Data items:
———

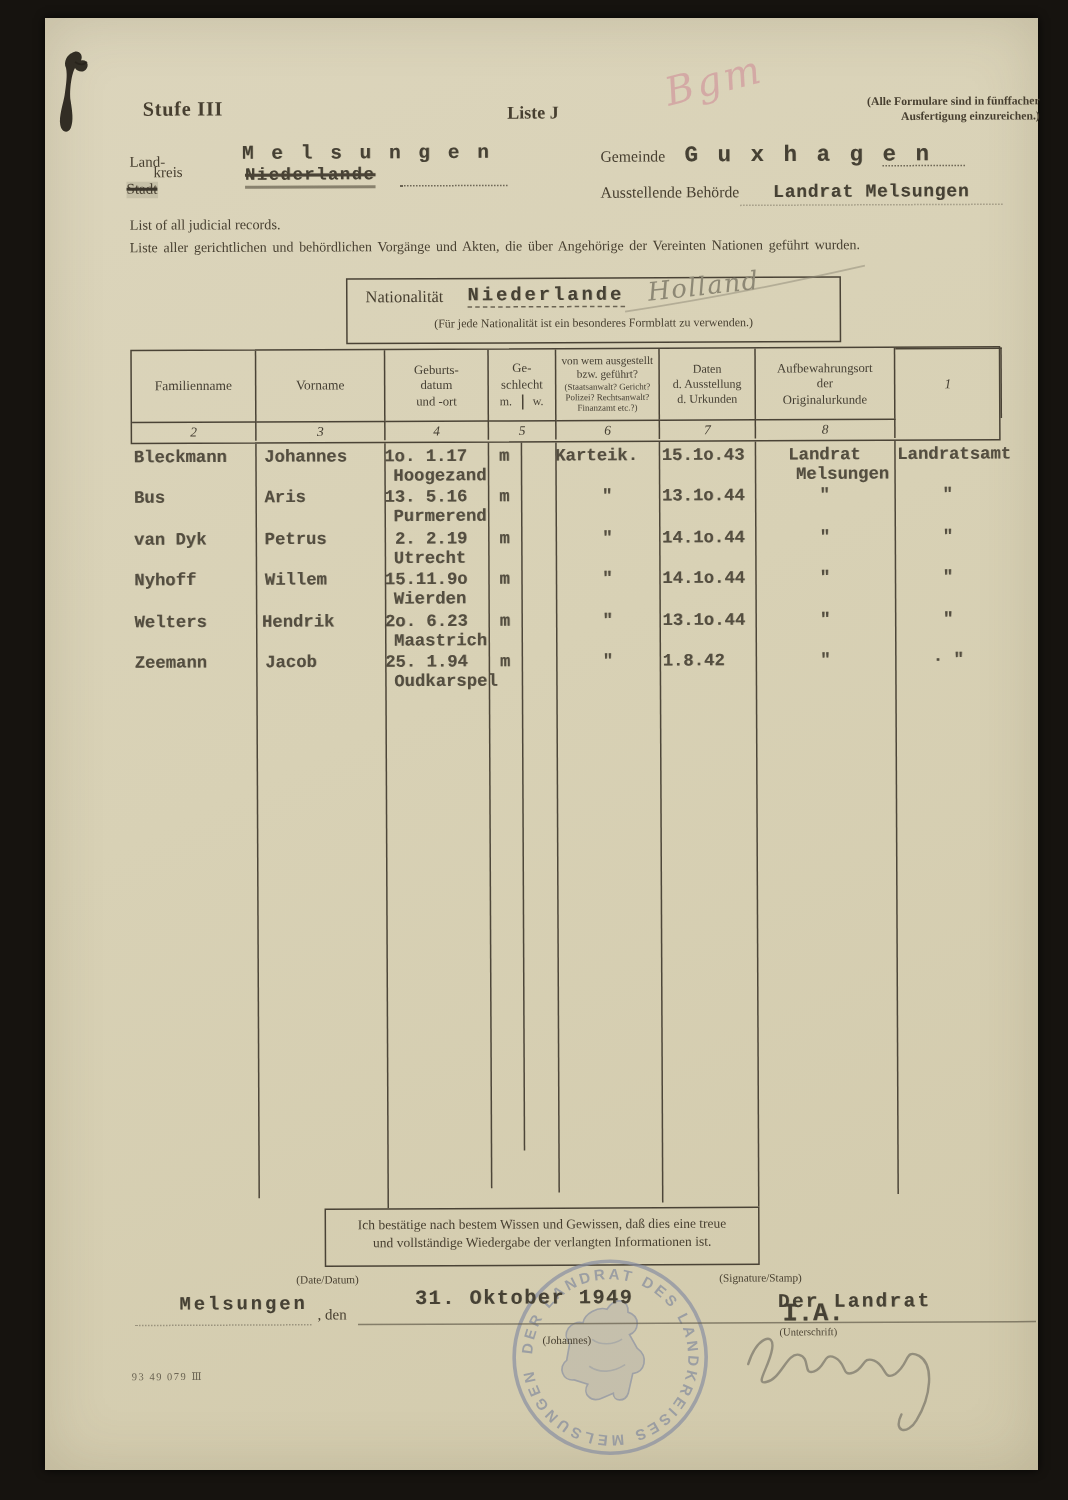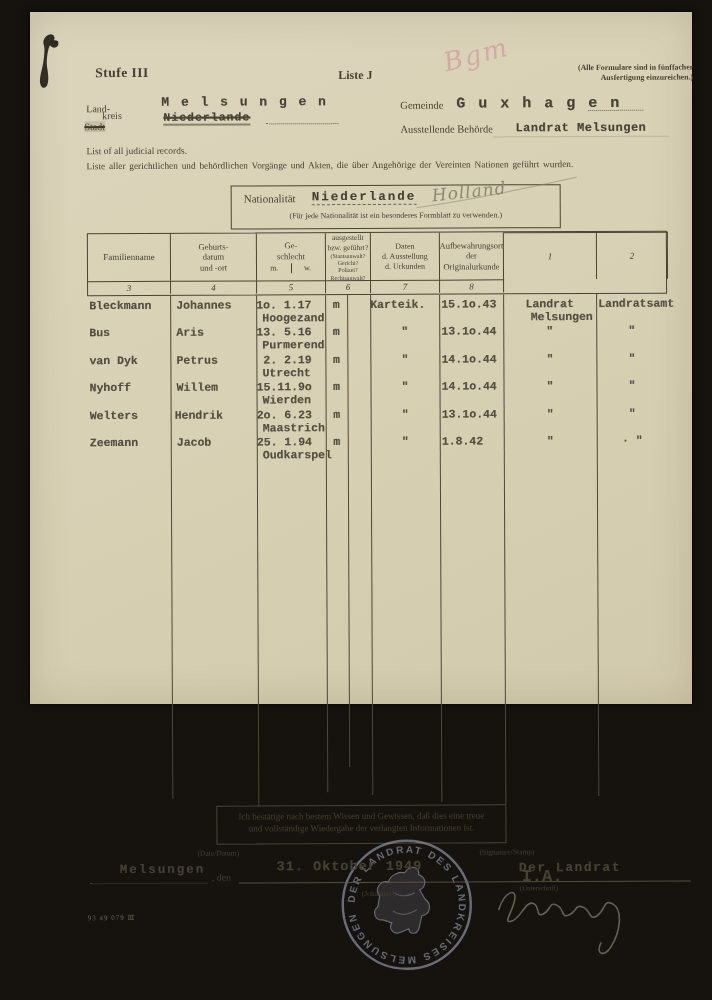--- a/index.html
+++ b/index.html
@@ -9,7 +9,7 @@
     font-family:"Liberation Serif","DejaVu Serif",serif;
   }
   .paper{
-    position:absolute;left:30px;top:12px;width:662px;height:692px;
+    position:absolute;left:30px;top:12px;width:662px;height:968px;
     background:linear-gradient(155deg,#dcd5bc 0%,#d8d1b5 45%,#d2caac 100%);
     box-shadow:inset 0 0 40px rgba(90,80,50,.18), 0 0 6px rgba(0,0,0,.8);
   }

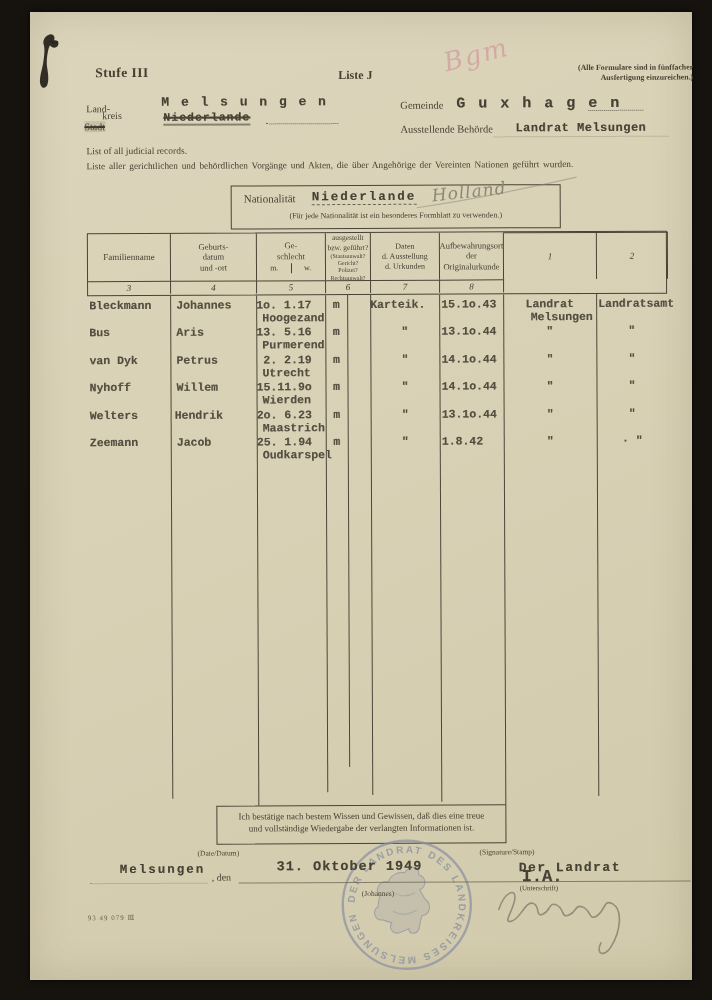--- a/index.html
+++ b/index.html
@@ -119,6 +119,7 @@
   <div class="table">
     <div class="thead">
       <div class="hcell pre" style="font-size:9px">Familienname</div>
+      <div class="hcell pre" style="font-size:9px">Vorname</div>
       <div class="hcell pre">Geburts-
 datum
 und -ort</div>

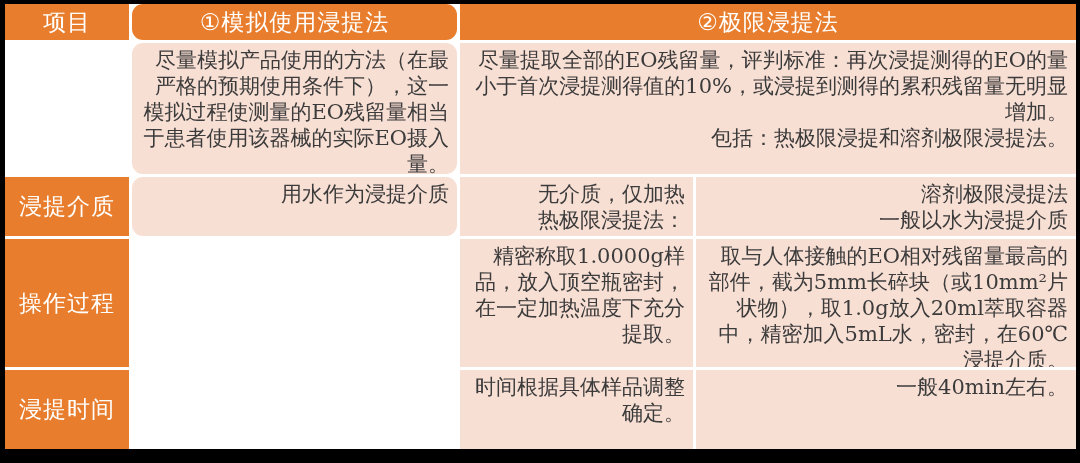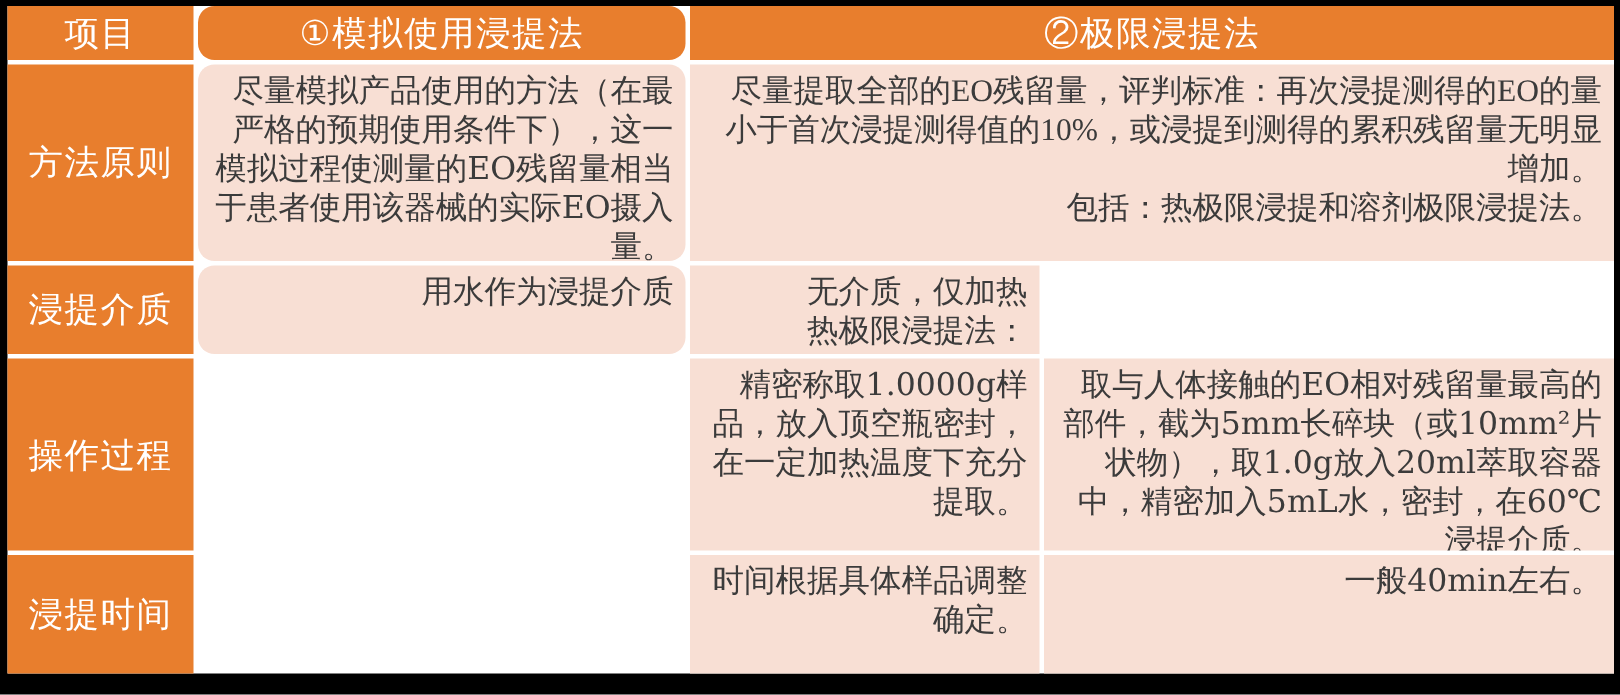--- a/index.html
+++ b/index.html
@@ -33,7 +33,7 @@
   }
   .center-h{text-align:right;}
   .c1{grid-column:1;} .c2{grid-column:2;border-radius:11px;} .c3{grid-column:3;} .c4{grid-column:4;}
-  .c34{grid-column:3/5;font-family:Liberation Serif, serif;}
+  .c34{grid-column:3/5;}
   .r1{grid-row:1;} .r2{grid-row:2;} .r3{grid-row:3;} .r4{grid-row:4;} .r5{grid-row:5;}
 </style>
 </head>

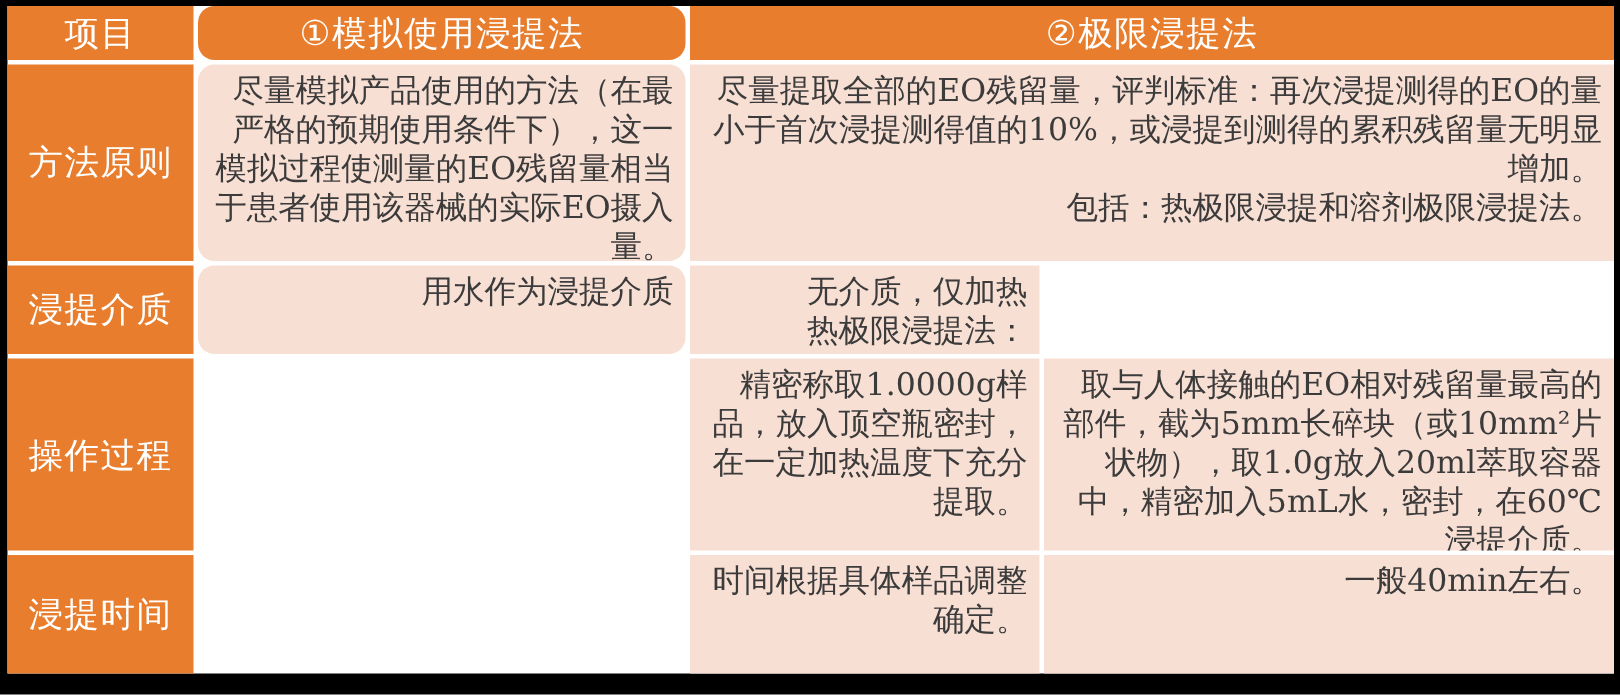--- a/index.html
+++ b/index.html
@@ -51,9 +51,6 @@
     <span>②极限浸提法</span>
   </div>
 
-  <div class="cell orange r2 c1">
-    <span>方法原则</span>
-  </div>
   <div class="cell body-cell r2 c2">尽量模拟产品使用的方法（在最严格的预期使用条件下），这一模拟过程使测量的EO残留量相当于患者使用该器械的实际EO摄入量。</div>
   <div class="cell body-cell r2 c34">
     <div>尽量提取全部的EO残留量，评判标准：再次浸提测得的EO的量小于首次浸提测得值的10%，或浸提到测得的累积残留量无明显增加。</div>

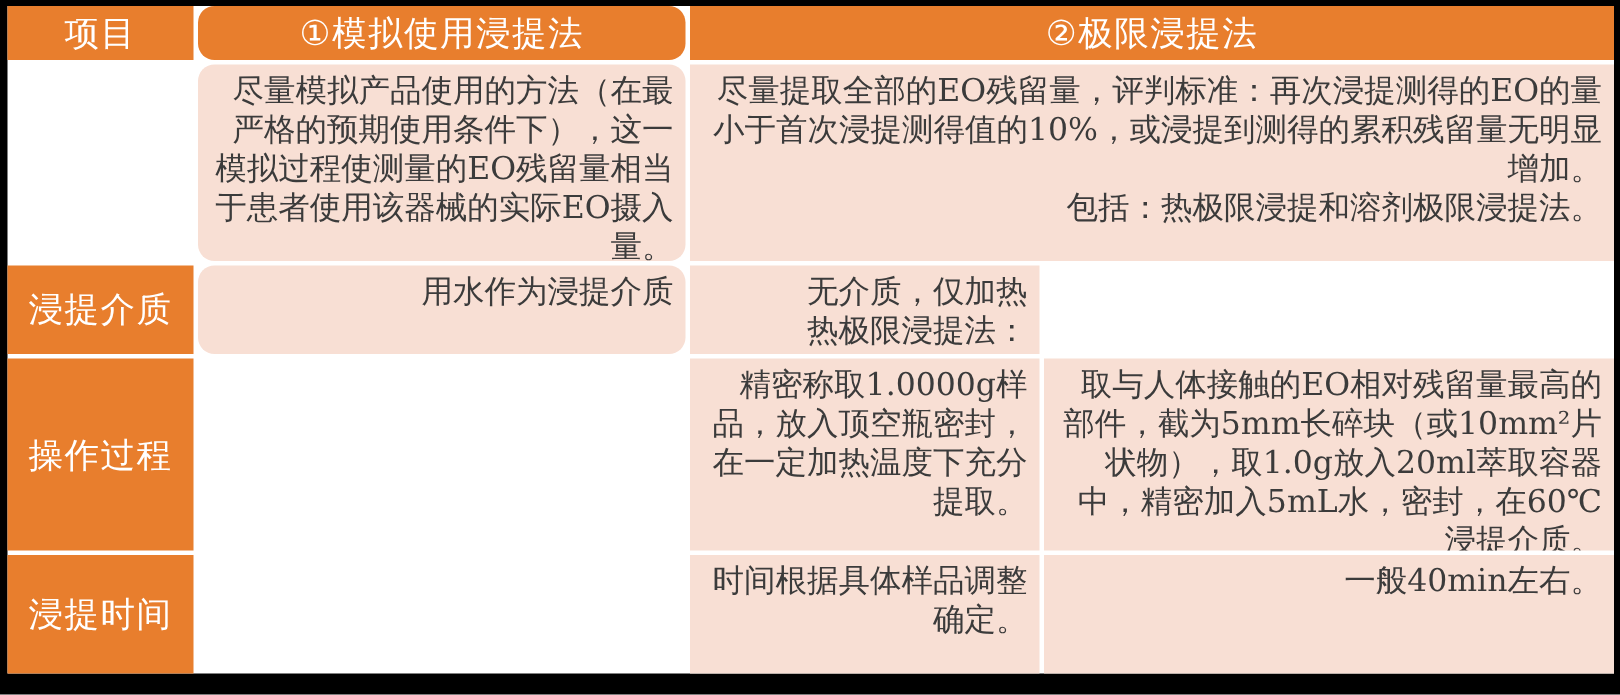--- a/index.html
+++ b/index.html
@@ -65,6 +65,10 @@
     <div>无介质，仅加热</div>
     <div>热极限浸提法：</div>
   </div>
+  <div class="cell body-cell center-h r3 c4">
+    <div>溶剂极限浸提法</div>
+    <div>一般以水为浸提介质</div>
+  </div>
 
   <div class="cell orange r4 c1">
     <span>操作过程</span>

———

** Requirement **
Pictures are not part of the copy; transcribe the rest of the data verbatim.

** Output for this task **
--- a/index.html
+++ b/index.html
@@ -9,7 +9,7 @@
     font-family:"Liberation Serif","DejaVu Serif",serif;
   }
   .paper{
-    position:absolute;left:30px;top:12px;width:662px;height:692px;
+    position:absolute;left:30px;top:12px;width:662px;height:968px;
     background:linear-gradient(155deg,#dcd5bc 0%,#d8d1b5 45%,#d2caac 100%);
     box-shadow:inset 0 0 40px rgba(90,80,50,.18), 0 0 6px rgba(0,0,0,.8);
   }

--- a/index.html
+++ b/index.html
@@ -119,6 +119,7 @@
   <div class="table">
     <div class="thead">
       <div class="hcell pre" style="font-size:9px">Familienname</div>
+      <div class="hcell pre" style="font-size:9px">Vorname</div>
       <div class="hcell pre">Geburts-
 datum
 und -ort</div>

--- a/index.html
+++ b/index.html
@@ -33,7 +33,7 @@
   }
   .center-h{text-align:right;}
   .c1{grid-column:1;} .c2{grid-column:2;border-radius:11px;} .c3{grid-column:3;} .c4{grid-column:4;}
-  .c34{grid-column:3/5;font-family:Liberation Serif, serif;}
+  .c34{grid-column:3/5;}
   .r1{grid-row:1;} .r2{grid-row:2;} .r3{grid-row:3;} .r4{grid-row:4;} .r5{grid-row:5;}
 </style>
 </head>

--- a/index.html
+++ b/index.html
@@ -51,9 +51,6 @@
     <span>②极限浸提法</span>
   </div>
 
-  <div class="cell orange r2 c1">
-    <span>方法原则</span>
-  </div>
   <div class="cell body-cell r2 c2">尽量模拟产品使用的方法（在最严格的预期使用条件下），这一模拟过程使测量的EO残留量相当于患者使用该器械的实际EO摄入量。</div>
   <div class="cell body-cell r2 c34">
     <div>尽量提取全部的EO残留量，评判标准：再次浸提测得的EO的量小于首次浸提测得值的10%，或浸提到测得的累积残留量无明显增加。</div>

--- a/index.html
+++ b/index.html
@@ -65,6 +65,10 @@
     <div>无介质，仅加热</div>
     <div>热极限浸提法：</div>
   </div>
+  <div class="cell body-cell center-h r3 c4">
+    <div>溶剂极限浸提法</div>
+    <div>一般以水为浸提介质</div>
+  </div>
 
   <div class="cell orange r4 c1">
     <span>操作过程</span>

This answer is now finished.